Q1 FY2025-26 revenue data lays it bare: the salaried class—600,000 souls, teachers to techies—forked over Rs130 billion, up 18 percent year-on-year, more than double the Rs71.1 billion from exporters (Rs45 billion), wholesalers (Rs11.5 billion), and retailers (Rs14.6 billion) combined. Property flips, elite playground, added Rs60 billion—still half salaried’s haul. Exporters, shipping $30–31 billion abroad, pay 1 percent on turnover—effective rates under 1 percent after subsidies—while a Rs300,000 monthly earner coughs 13 percent (Rs38,833 annually, down from Rs45,833). Retailers, in cash bazaars, declare fractions via presumptive schemes; wholesalers ghost audits. This isn’t coincidence—it’s design. Final tax regimes cap liability; benami holdings shield assets. The IMF demands Rs15 trillion total revenue, but regressive withholdings (75 percent of “direct” taxes) squeeze the poor, salaried max at 35 percent slabs. Result? A system where compliance costs honesty: a Rawalpindi clerk’s Rs60,000 salary loses Rs8,000 to tax, leaving scraps for floods; a DHA developer flips Rs50 million plots, pays Rs2.25 million, pockets the rest untaxed.

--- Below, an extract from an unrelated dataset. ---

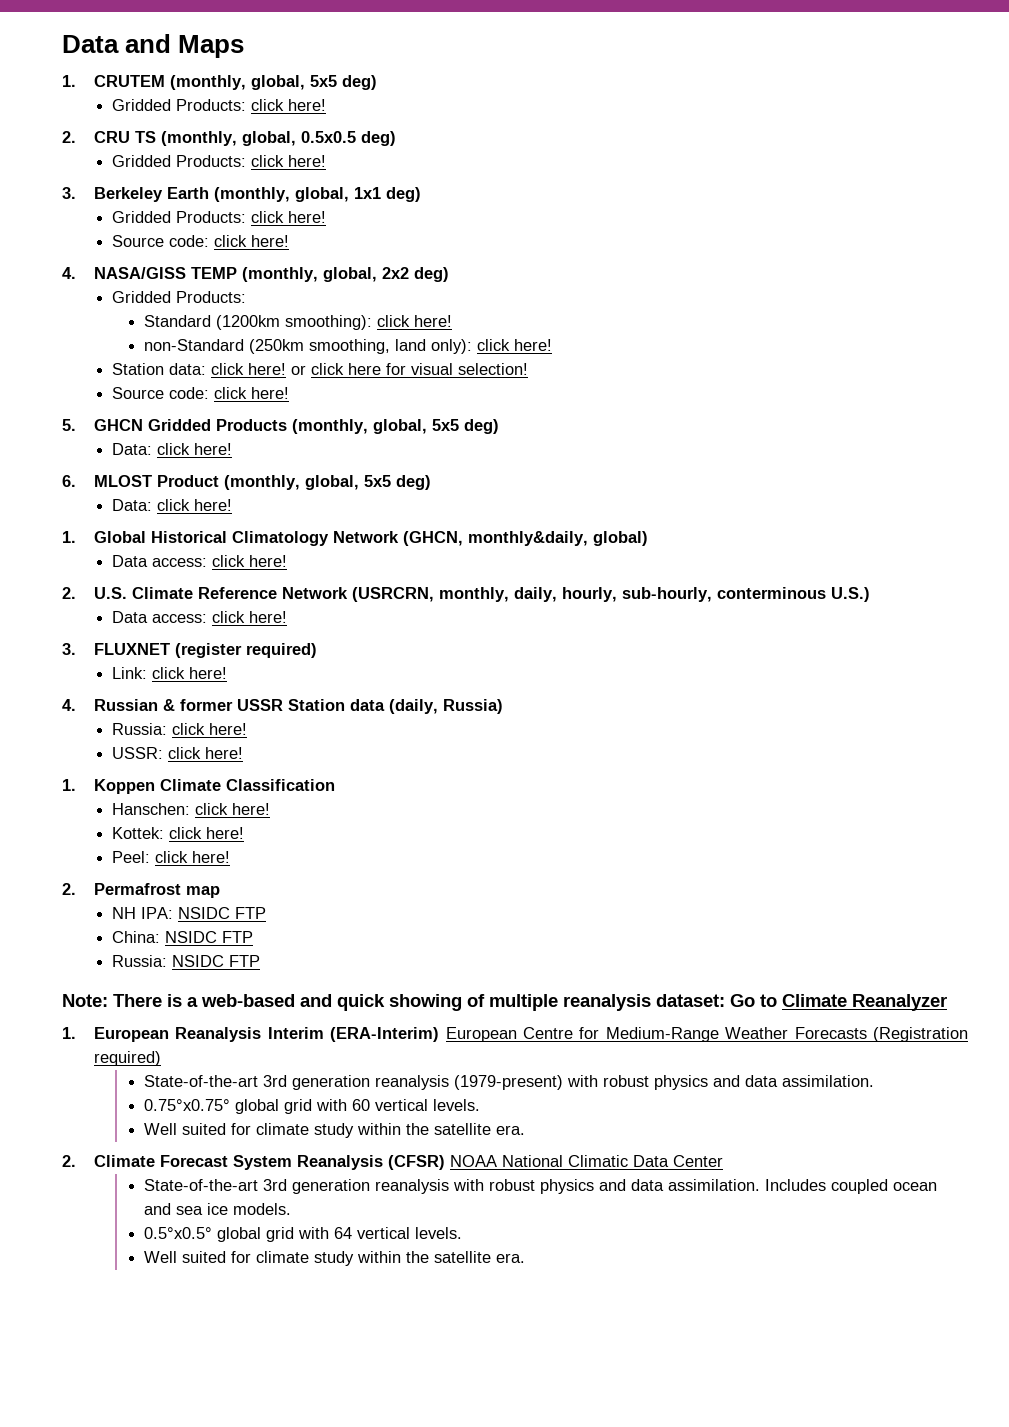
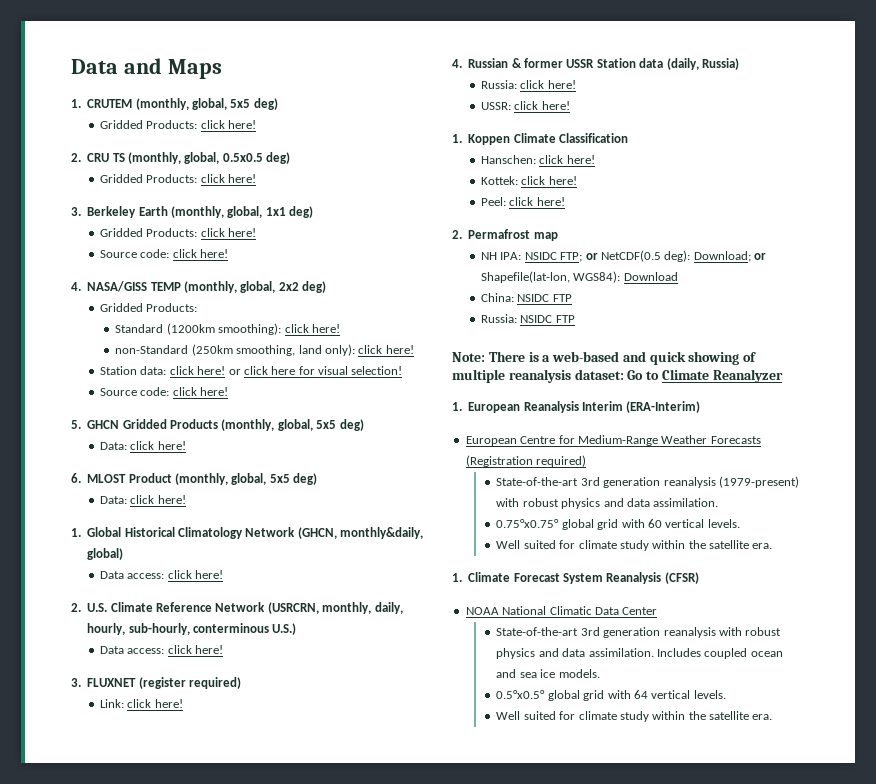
[235,907,267,919] FTP -> [560,250,767,262] [481,271,678,283] FTP; or NetCDF(0.5 deg): Download; or Shapefile(lat-lon, WGS84): Download
(440, 1034) none -> (701, 407) //
[62,1155,76,1167] 2. -> [452,573,462,582] 1.
(446, 1162) none -> (699, 578) //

The human erosion is profound. Salaried workers, 20–30 million strong, fund 56 percent of income tax—Rs391 billion in FY25’s first nine months—yet watch traders evade via informal deals. Youth, 1.6 million entering yearly, face 10 percent unemployment; women, 21 percent participation, sidelined by barriers that could add 20–30 percent GDP if lifted. Poverty surges—21.5 percent drop glacial amid floods erasing gains—while resentment brews. Social media erupts: #TaxTheRich trends with payslips versus tycoon yachts; Pakistan Taxpayers’ Alliance decries “discrimination,” pushing exporter relief. In Khuzdar, 71.5 percent poor, a nil-filing widow accesses loans but starves on Rs20,000 pension—tax-free, yet system-shackled.
Reform beckons, but politics stalls. Confront lobbies: audit exporters’ losses, cap presumptive rates at 5 percent audited profits, wealth tax feudal 2 percent on Rs10 crore+ holdings. Digitize: AI risk-scans, POS integration netting Rs1 trillion extra. Exempt true nils—pensioners, low-earners—via auto-waivers; redirect audits to high-yield shadows. Slash current spending 25 percent—elite perks trimmed, assets auctioned—freeing Rs3 trillion for Benazir expansions (Rs50 monthly to 50 million). Tie MPAs to compliance: districts with 20 percent base growth get bonus funds.
Pakistan’s tax tale is cautionary: coerce filings, harvest illusions; chase equity, reap revenue. The 1.7 million nils aren’t villains—they’re victims of a net too wide, too weak. The FBR must pivot: tax power, not paperwork. For the clerk, the widow, the youth—the system owes fairness. Until then, compliance crumbles, evasion endures, and a nation pays the price in lost trust and stunted dreams. The deadline ticks. Will leaders audit the empty, or fill the void?